It's a genuine workforce crisis and the IC knows it. The clearance process takes eighteen months to two years on average. For a twenty-six-year-old machine learning researcher who has three job offers from frontier AI labs, waiting two years for a clearance while earning a government salary is not a competitive proposition. So the IC has been experimenting with several approaches. One is the "cleared enclave" model — you have a small cleared team that defines the problem and the evaluation criteria, and a larger non-cleared team that does the actual development work using synthetic data and sanitized problem specifications. The cleared team translates between the classified reality and the unclassified development environment.
That's a lot of translation overhead.
It is, and information gets lost in translation. The second approach is trying to accelerate clearances for high-priority AI talent — there have been congressional discussions about creating a fast-track process for STEM researchers. The third, which is what the accelerator model implicitly does, is finding people who are already cleared or who are early in their careers and can go through the process without the same opportunity cost.

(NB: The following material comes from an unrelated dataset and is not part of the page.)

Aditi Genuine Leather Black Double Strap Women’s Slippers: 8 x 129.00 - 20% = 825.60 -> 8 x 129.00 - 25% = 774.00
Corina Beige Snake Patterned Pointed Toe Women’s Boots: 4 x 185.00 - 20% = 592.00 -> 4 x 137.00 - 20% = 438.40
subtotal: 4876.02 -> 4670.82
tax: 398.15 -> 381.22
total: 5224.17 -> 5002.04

And there's the ODNI restructuring question, which is worth mentioning. Because the oversight of In-Q-Tel is apparently shifting.

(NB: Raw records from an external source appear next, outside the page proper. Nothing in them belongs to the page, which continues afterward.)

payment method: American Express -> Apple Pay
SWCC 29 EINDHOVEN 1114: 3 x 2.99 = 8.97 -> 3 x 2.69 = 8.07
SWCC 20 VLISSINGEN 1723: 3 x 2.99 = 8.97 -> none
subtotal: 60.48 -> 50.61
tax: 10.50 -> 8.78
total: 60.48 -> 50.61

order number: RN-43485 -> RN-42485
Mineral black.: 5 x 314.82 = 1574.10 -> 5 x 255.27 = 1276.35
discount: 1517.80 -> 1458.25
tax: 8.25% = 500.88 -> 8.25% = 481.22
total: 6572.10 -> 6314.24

This is the political dimension and it's significant. Recent reporting — the Politico coverage and the Bismarck Brief analysis — indicates that the Office of the Director of National Intelligence is moving to assume more direct oversight of In-Q-Tel, pulling it away from its original CIA-centric structure. The logic is that if In-Q-Tel is supposed to serve all eighteen IC agencies, having it effectively controlled by one of them creates misaligned incentives. The CIA's technology priorities are not necessarily the NSA's priorities or the NGA's priorities.

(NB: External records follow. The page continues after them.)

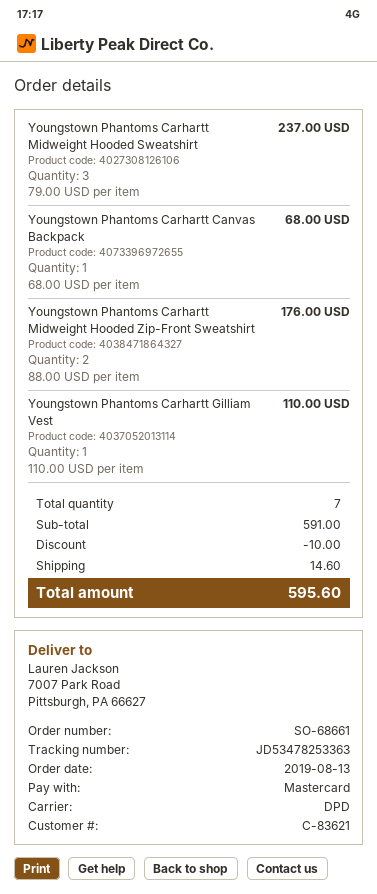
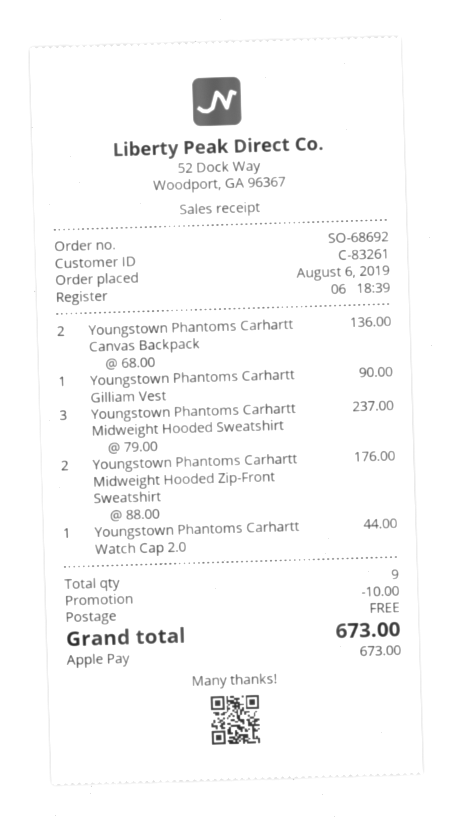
order number: SO-68661 -> SO-68692
order date: 2019-08-13 -> 2019-08-06
customer number: C-83621 -> C-83261
payment method: Mastercard -> Apple Pay
Youngstown Phantoms Carhartt Canvas Backpack: 1 x 68.00 = 68.00 -> 2 x 68.00 = 136.00
Youngstown Phantoms Carhartt Gilliam Vest: 1 x 110.00 = 110.00 -> 1 x 90.00 = 90.00
Youngstown Phantoms Carhartt Watch Cap 2.0: none -> 1 x 44.00 = 44.00
total quantity: 7 -> 9
shipping: 14.60 -> 0.00
total: 595.60 -> 673.00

And there's a power dimension here too. Whoever controls the technology pipeline controls a significant lever of national capability. That's not a bureaucratic footnote.
Not even slightly. In-Q-Tel's portfolio of investments represents a roadmap of where the IC thinks AI is going. If the ODNI controls that roadmap, it has visibility into and influence over the entire IC's technology direction. Tulsi Gabbard's tenure as Director of National Intelligence has been accompanied by a clear push to centralize certain oversight functions, and In-Q-Tel fits that pattern.
The dual-use requirement also creates interesting commercial dynamics that I don't think get enough attention. If a startup's AI wargaming tool has to have a commercial market to qualify for IQT investment, you end up with the intelligence community effectively subsidizing the development of AI tools that then get sold to... corporations? Other governments?
This is genuinely underexplored. The commercial market for AI-powered scenario simulation and wargaming is real — consulting firms, financial institutions doing geopolitical risk modeling, large multinationals with supply chain exposure to conflict zones. The line between "intelligence community wargaming tool" and "corporate geopolitical risk platform" is thin. And the companies that get IQT investment and develop these tools in partnership with the IC are then free to sell them commercially, with all the dual-use complexity that entails.
Which circles back to ITAR. Because if you've developed an AI system that the IC uses for sensitive scenario simulation, and you want to sell it to a foreign corporation or a foreign government, that's a very different regulatory conversation.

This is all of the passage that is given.